= Palatine Forest Mountain Bike Park =

Mountain bike trail network in the Palatinate Forest, Germany

The Palatine Forest Mountain Bike Park (Mountainbikepark Pfälzerwald) in the Palatinate Forest is a mountain bike trail network in Germany, in the centre of the biosphere reserve of the Palatinate Forest-North Vosges.

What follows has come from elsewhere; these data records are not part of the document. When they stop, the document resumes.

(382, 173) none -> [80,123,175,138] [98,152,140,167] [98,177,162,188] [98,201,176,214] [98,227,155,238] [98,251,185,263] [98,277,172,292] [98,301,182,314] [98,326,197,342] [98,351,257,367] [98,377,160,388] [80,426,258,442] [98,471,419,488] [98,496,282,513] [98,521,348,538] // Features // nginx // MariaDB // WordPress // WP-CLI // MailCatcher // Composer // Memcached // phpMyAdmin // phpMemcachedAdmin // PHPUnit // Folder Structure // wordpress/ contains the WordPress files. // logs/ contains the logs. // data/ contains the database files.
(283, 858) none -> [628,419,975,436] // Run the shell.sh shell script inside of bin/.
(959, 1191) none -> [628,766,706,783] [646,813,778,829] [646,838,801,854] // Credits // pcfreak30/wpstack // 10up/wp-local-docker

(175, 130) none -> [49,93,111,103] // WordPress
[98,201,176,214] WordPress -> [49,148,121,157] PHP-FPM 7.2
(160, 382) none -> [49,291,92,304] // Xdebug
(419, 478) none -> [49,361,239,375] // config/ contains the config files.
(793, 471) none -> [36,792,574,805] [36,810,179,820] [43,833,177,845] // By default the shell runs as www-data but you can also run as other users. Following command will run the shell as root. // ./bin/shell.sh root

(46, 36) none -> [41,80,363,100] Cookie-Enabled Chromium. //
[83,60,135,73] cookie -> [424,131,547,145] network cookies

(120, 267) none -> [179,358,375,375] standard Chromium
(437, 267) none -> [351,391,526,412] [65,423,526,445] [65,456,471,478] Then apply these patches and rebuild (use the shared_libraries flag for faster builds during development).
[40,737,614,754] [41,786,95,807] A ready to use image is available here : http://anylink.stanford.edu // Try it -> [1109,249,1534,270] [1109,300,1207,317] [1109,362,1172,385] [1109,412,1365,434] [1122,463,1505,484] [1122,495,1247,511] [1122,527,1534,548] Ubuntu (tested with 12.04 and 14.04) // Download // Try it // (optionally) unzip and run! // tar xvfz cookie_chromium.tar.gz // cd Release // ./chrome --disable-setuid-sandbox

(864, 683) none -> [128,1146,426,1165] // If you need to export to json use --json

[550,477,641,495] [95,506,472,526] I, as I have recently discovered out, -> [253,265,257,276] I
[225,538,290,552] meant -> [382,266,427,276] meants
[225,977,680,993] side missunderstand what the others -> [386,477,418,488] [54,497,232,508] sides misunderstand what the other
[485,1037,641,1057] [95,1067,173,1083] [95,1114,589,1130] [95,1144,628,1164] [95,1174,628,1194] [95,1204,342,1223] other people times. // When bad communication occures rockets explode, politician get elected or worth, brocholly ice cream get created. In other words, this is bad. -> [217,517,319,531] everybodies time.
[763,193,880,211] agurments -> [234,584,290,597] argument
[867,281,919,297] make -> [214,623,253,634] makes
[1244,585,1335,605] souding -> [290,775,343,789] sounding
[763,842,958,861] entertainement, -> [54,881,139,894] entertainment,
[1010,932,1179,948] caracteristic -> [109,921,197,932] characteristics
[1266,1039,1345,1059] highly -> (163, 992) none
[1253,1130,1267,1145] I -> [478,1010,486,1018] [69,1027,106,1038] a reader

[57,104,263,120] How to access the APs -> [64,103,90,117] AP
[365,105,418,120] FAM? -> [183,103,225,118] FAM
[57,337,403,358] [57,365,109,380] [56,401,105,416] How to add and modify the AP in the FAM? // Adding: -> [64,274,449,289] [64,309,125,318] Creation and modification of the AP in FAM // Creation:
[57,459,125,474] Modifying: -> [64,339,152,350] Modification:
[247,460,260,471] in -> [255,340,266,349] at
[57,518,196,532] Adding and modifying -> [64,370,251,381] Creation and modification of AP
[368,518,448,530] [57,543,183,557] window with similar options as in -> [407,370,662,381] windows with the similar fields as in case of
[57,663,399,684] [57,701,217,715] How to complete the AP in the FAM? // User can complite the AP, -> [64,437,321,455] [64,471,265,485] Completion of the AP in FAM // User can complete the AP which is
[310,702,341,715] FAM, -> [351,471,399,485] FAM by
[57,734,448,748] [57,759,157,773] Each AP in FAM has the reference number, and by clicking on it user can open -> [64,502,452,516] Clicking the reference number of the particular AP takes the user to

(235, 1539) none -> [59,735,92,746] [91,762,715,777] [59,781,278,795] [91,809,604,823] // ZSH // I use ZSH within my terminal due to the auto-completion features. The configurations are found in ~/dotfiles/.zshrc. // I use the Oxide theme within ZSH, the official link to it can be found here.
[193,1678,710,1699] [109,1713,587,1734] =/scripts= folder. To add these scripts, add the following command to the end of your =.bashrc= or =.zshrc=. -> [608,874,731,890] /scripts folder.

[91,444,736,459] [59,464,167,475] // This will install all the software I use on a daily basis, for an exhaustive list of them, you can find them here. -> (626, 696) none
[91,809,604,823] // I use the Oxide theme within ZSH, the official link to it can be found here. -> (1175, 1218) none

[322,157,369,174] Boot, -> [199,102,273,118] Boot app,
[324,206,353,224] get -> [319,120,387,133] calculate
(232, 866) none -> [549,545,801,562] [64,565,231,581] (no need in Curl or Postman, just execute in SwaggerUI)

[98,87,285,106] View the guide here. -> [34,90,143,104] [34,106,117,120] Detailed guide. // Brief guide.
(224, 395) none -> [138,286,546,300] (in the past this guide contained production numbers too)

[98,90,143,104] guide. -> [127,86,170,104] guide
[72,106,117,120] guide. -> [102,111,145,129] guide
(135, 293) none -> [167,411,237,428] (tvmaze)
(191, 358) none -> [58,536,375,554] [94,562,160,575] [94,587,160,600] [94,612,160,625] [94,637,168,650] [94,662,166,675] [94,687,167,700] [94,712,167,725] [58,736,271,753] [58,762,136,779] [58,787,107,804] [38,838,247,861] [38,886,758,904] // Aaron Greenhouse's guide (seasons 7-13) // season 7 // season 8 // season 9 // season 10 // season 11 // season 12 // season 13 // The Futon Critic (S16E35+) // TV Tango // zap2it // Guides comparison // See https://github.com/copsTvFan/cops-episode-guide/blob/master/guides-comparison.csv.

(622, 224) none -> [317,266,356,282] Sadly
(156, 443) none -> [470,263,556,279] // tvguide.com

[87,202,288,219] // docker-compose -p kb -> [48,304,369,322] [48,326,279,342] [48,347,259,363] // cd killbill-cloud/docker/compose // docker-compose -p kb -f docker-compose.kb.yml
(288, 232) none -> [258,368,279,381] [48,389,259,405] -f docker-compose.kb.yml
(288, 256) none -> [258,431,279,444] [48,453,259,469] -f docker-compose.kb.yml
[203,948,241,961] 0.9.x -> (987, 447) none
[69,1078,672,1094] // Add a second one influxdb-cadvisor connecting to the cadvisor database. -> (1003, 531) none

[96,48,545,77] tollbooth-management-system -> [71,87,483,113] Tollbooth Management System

The network was opened in April 2005.

== Routes ==
The signposted, single-track routes differ in the grade of challenge:
- Route 1, starting at Rodalben, 54 km, with a 9.8 km, single-track section
- Route 2, starting at Waldfischbach-Burgalben, 48 km, with a 6.8 km single-track section
- Route 3, starting at Schopp, 67 km, with a 9.7 km single-track section
- Route 4, starting at Hochspeyer, 64 km, with a 14.3 km single-track section
- Route 5, starting at Lambrecht, 74 km, with a 12.5 km single-track section

== Responsibility ==
The Tourist Board of the Palatinate Forest region, especially the municipalities of Kaiserslautern-Süd, Lambrecht, Rodalben, Waldfischbach-Burgalben, and Hochspeyer, developed the project with the support of the regional forest commission and the University of Kaiserslautern.

The park's administrative headquarters are in the collective municipality of Kaiserslautern-Süd.